### [Try it]
Your task is to restate word for word the lines in the material below, from the one with "[59,27,115,41] [83,60,223,71] [83,80,288,94]" up to and including the one with "(431, 572) none ->". Do not carry over the pictures.

:: Records for processing ::

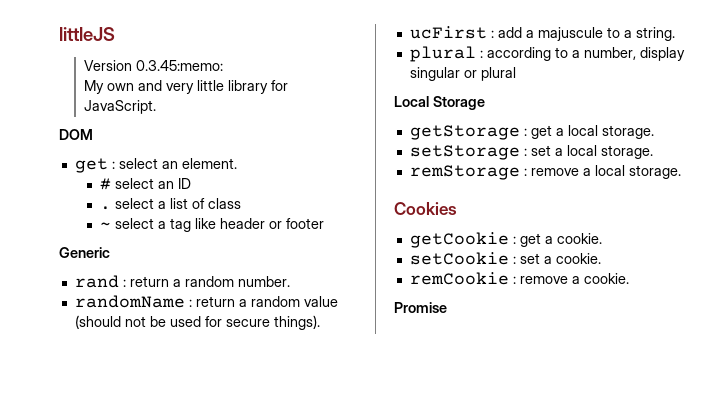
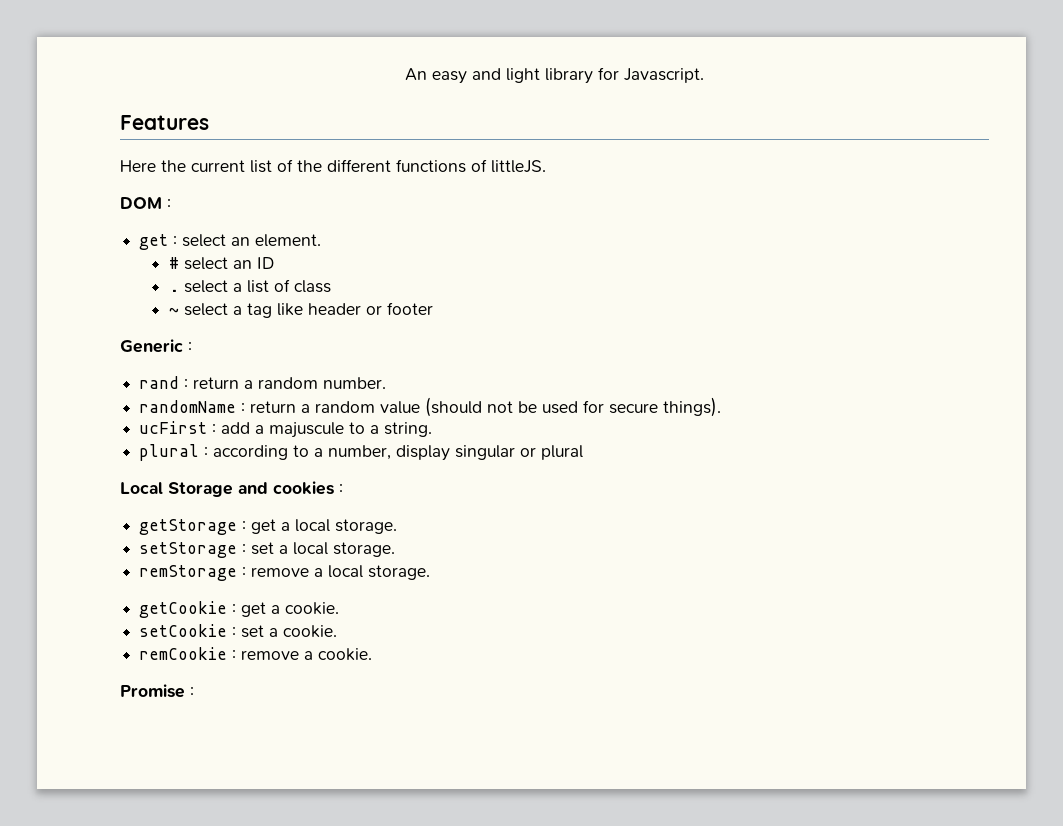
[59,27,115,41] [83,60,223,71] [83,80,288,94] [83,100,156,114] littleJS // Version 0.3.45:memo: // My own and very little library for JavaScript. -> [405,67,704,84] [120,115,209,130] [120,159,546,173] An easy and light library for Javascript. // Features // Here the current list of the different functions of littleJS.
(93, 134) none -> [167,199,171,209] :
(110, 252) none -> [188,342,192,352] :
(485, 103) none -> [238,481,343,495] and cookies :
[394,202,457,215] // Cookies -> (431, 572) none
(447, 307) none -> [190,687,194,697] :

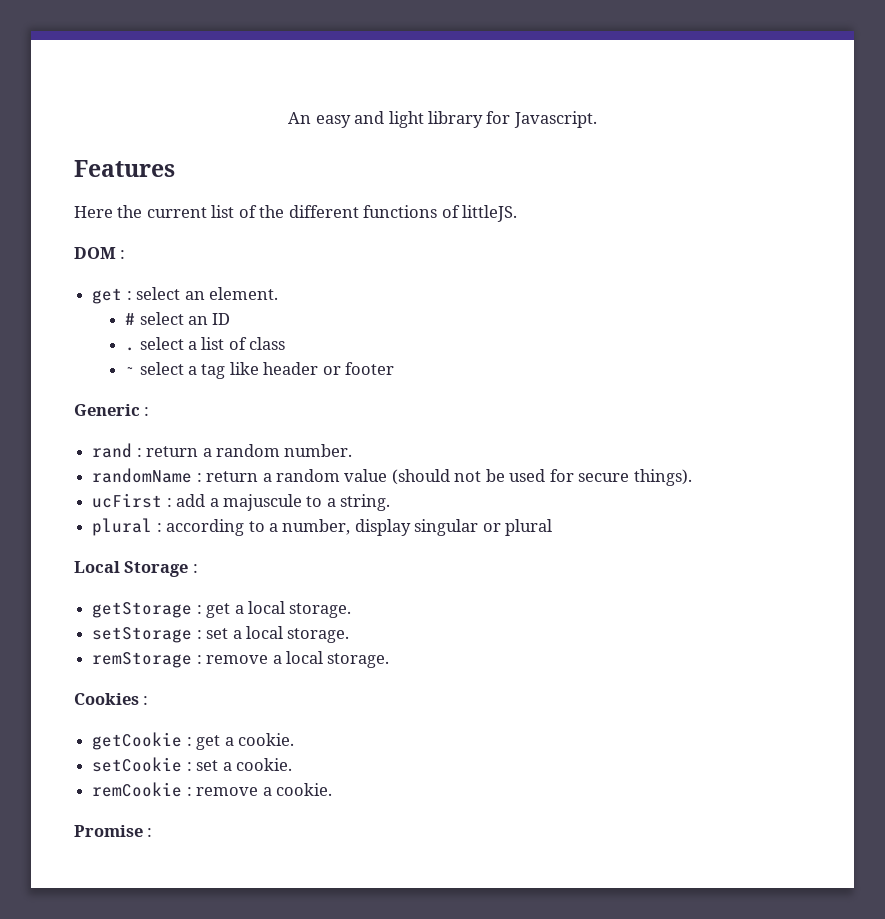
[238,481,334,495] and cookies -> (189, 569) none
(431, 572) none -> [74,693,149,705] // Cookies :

:::
:: Records for processing ::

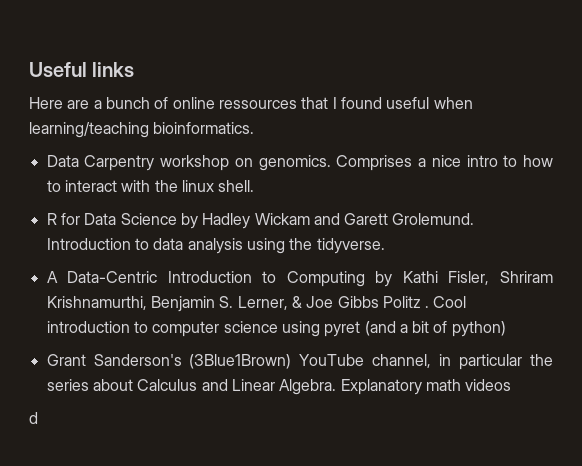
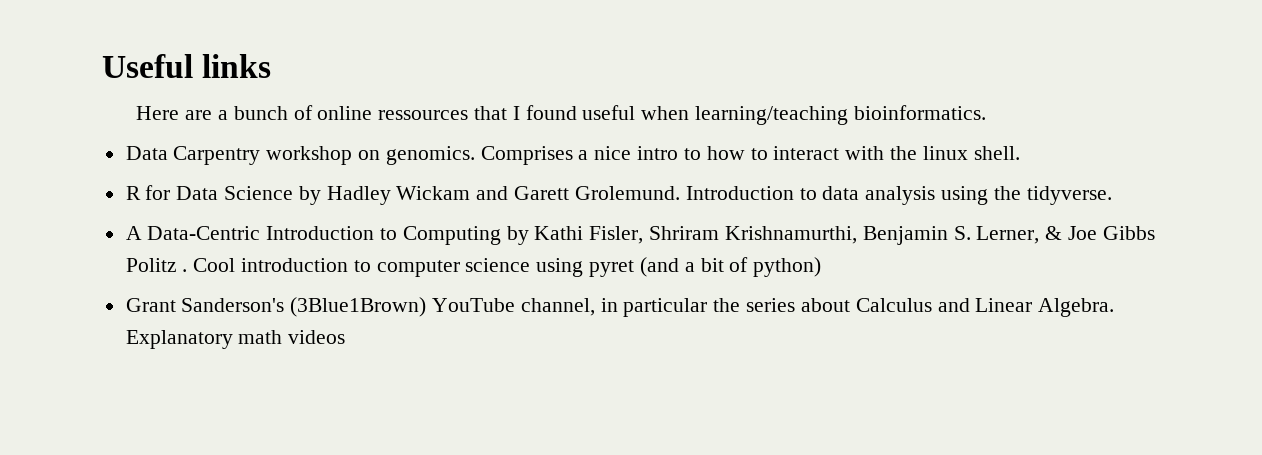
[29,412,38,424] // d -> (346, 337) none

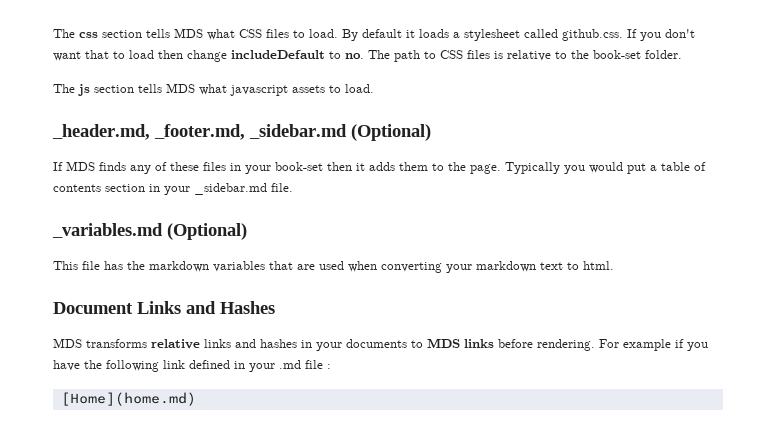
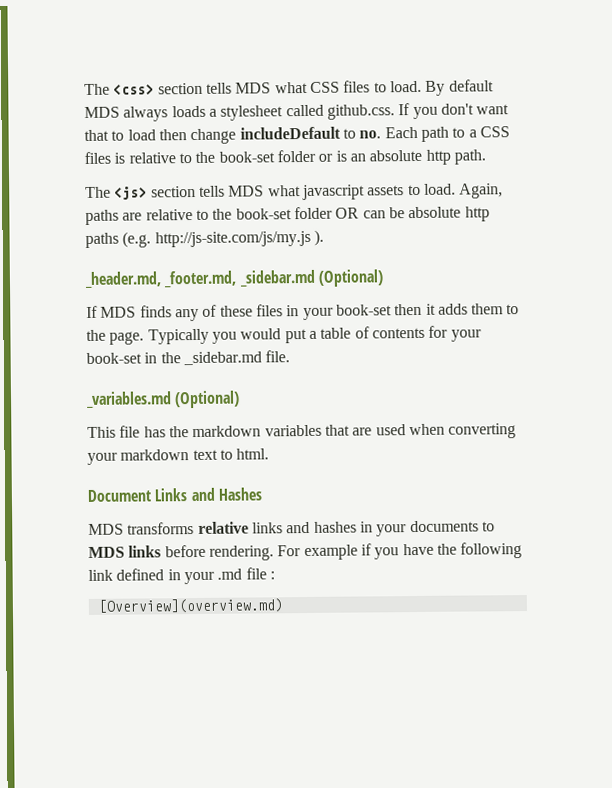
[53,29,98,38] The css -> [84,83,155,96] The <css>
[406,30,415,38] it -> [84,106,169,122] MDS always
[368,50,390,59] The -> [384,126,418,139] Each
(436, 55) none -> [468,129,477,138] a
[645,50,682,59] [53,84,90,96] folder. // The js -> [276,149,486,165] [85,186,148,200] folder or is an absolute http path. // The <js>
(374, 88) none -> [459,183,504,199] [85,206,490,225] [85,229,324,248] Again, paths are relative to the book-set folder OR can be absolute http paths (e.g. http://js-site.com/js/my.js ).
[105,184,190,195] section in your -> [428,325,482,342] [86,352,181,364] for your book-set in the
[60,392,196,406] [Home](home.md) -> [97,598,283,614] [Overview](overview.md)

:::

### [Exercise output]
[59,27,115,41] [83,60,223,71] [83,80,288,94] [83,100,156,114] littleJS // Version 0.3.45:memo: // My own and very little library for JavaScript. -> [405,67,704,84] [120,115,209,130] [120,159,546,173] An easy and light library for Javascript. // Features // Here the current list of the different functions of littleJS.
(93, 134) none -> [167,199,171,209] :
(110, 252) none -> [188,342,192,352] :
(485, 103) none -> [238,481,343,495] and cookies :
[394,202,457,215] // Cookies -> (431, 572) none
(447, 307) none -> [190,687,194,697] :

[238,481,334,495] and cookies -> (189, 569) none
(431, 572) none -> [74,693,149,705] // Cookies :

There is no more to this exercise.